I don’t normally get to dick around with ancient wisdom texts much—I’ve studied the Jewish stuff a bit and what not, but normally I am all about the analytic philosophy. I teach a bunch of horrible crap though so with the hope that I could find some ethical works that didn’t make me sick I started reading some Stoics. Here are some gems that will grow chest hair on your balls or vagina.
Enjoy the wisdom of Epictetus
(From Encheiridion)
Let death and exile and everything that is terrible appear before your eyes every day, especially death; and you will never have anything contemptible in your thoughts or crave anything excessively.
[Professor Passion breaks it down for his students: Imagine you have received a rectal punch. Not such a big man anymore are you?]
How long do you put off thinking yourself worthy of the best things, and never going against the definitive capacity of reason? You have received the philosophical propositions that you ought to agree to and you have agreed to them. Then what sort of teacher are you waiting for, that you put off improving yourself until he comes? You are not a boy anymore, but already a full-grown man. If you now neglect things and are lazy and are always making delay after delay and set one day after another as the day for paying attention to yourself; then without realizing it you will make no progress but will end up a non-philosopher all through life and death. So decide now that you are worthy of living as a full-grown man who is making progress, and make everything that seems best be a law that you cannot go against. And if you meet with any hardship or anything pleasant or reputable or disreputable, then remember that the contest is now and the Olympic games are now and you cannot put things off any more and that your progress is made or destroyed by a single day and a single action. Socrates became fully perfect in this way, not by paying attention to anything but his reason in everything that he met. You, even if you are not Socrates, ought to live as someone wanting to be Socrates.

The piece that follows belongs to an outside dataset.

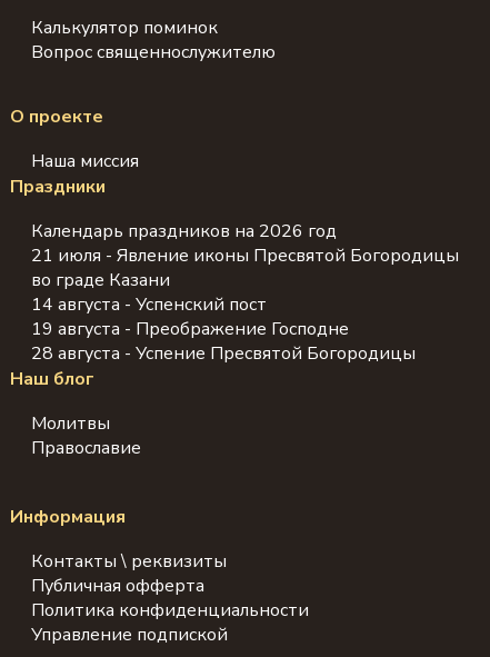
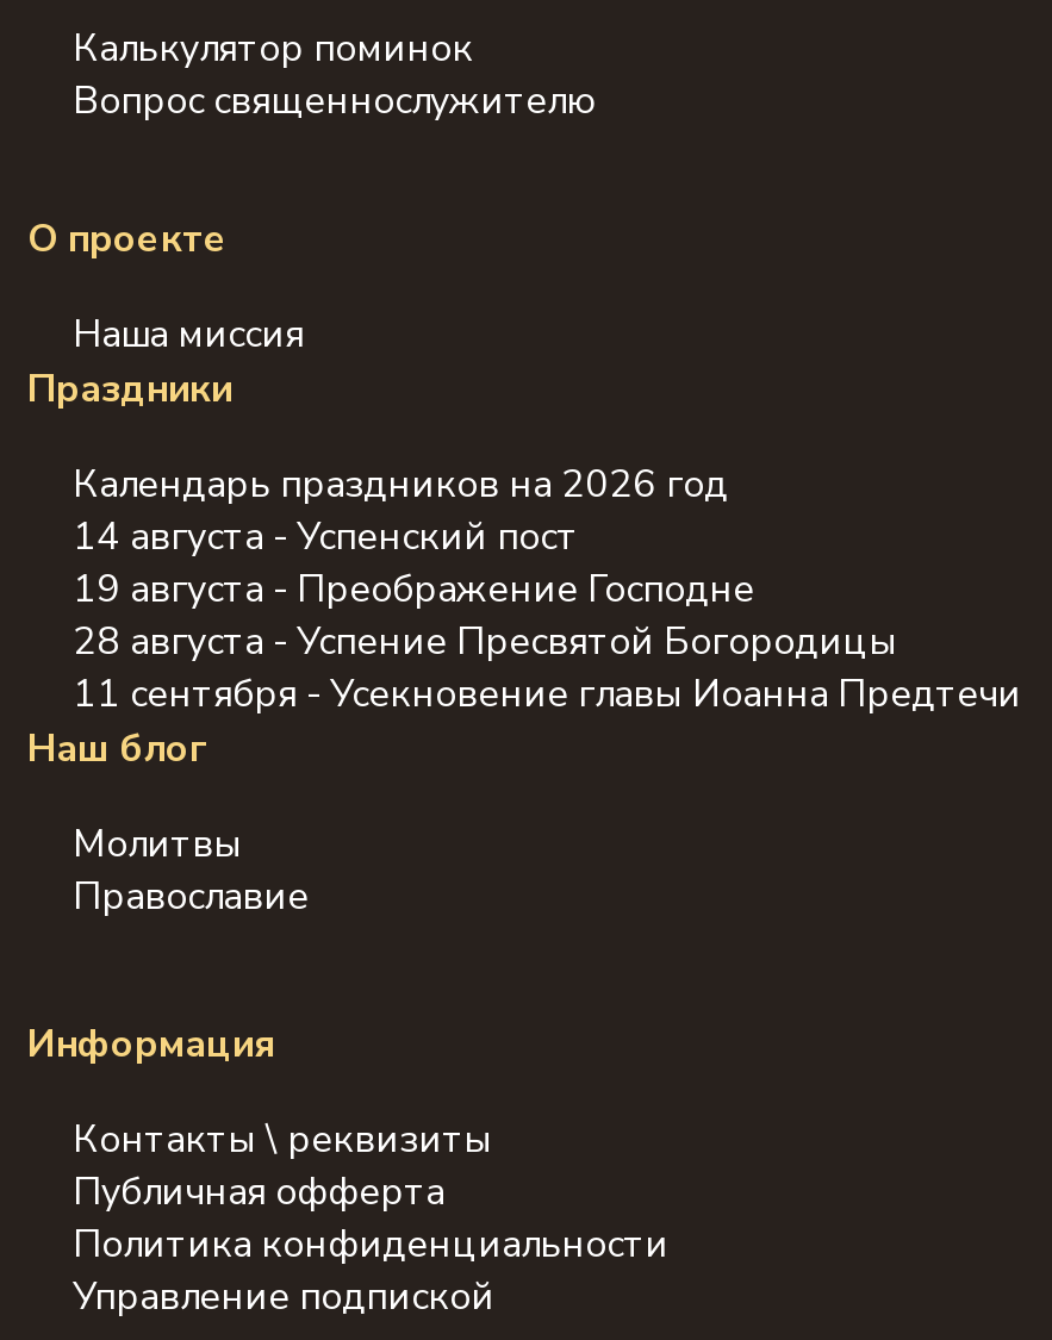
[31,243,459,292] 21 июля - Явление иконы Пресвятой Богородицы | во граде Казани -> none
moved [31,292,416,366] -> [73,511,897,668]: 14 августа - Успенский пост | 19 августа - Преображение Господне | 28 августа - Успение Пресвятой Богородицы
none -> [73,668,1021,721] 11 сентября - Усекновение главы Иоанна Предтечи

[Prof. Passion break down: Stop being a Nancy boy. As kids we got better just by getting older. Those days are gone. There is nothing else worth doing but working at being better.]
For each action, consider what leads up to it and what follows it, and approach it in the light of that. Otherwise you will come to it enthusiastically at first, since you have not borne in mind any of what will happen next, but later when difficulties turn up you will give up disgracefully. You want to win an Olympic victory? I do too, by the gods, since that is a fine thing. But consider what leads up to it and what follows it, and undertake the action in the light of that. You must be disciplined, keep a strict diet, stay away from cakes, train according to strict routine at a fixed time in heat and in cold, not drink cold water, not drink wine when you feel like it, and in general you must have turned yourself over to your trainer as to a doctor, and then in the contest “dig in,” sometimes dislocate your hand, twist your ankle, swallow a lot of sand, sometimes be whipped, and, after all that, lose. Think about that and then undertake training, if you want to. Otherwise you will be behaving the way children do, who play wrestlers one time, gladiators another time, blow trumpets another time, then act a play. In this way you too are now an athlete, now a gladiator, then an orator, then a philosopher, yet you are nothing wholeheartedly, but like a monkey you mimic each sight that you see, and one thing after another is to your taste, since you do not undertake a thing after considering it from every side, but only randomly and half-heartedly.
In the same way when some people watch a philosopher and hear one speaking like Euphrates (though after all who can speak like him), they want to be philosophers themselves. Just you consider, as a human being, what sort of thing it is; then inspect your own nature and whether you can bear it. You want to do the pentathlon, or to wrestle? Look at your arms, your thighs, inspect your loins. Different people are naturally suited for different things. Do you think that if you do those things you can eat as you now do, drink as you now do, have the same likes and dislikes? You must go without sleep, put up with hardships, be away from your own people, be looked down on by a little slave boy, be laughed at by people who meet you, get the worse of it in everything, honor, public office, law course, every little thing. Think about whether you want to exchange these things for tranquility, freedom, calm. If not, do not embrace philosophy, and do not like children be a philosopher at one time, later a tax-collector, than an orator, then a procurator of the emperor. These things do not go together. You must be one person, either good or bad. You must either work on your ruling principle, or work on externals, practice the art either of what is inside or what is outside, that is, play the role either of a philosopher or of a non-philosopher.
[Prof. Passion break down: Do you want to be a scholar or an activist? Are you all about inquiry and discovery or are you about imposing your preferences. Don’t confuse the two. Check your ball sack/vagina. Is it full of steel? Mine is.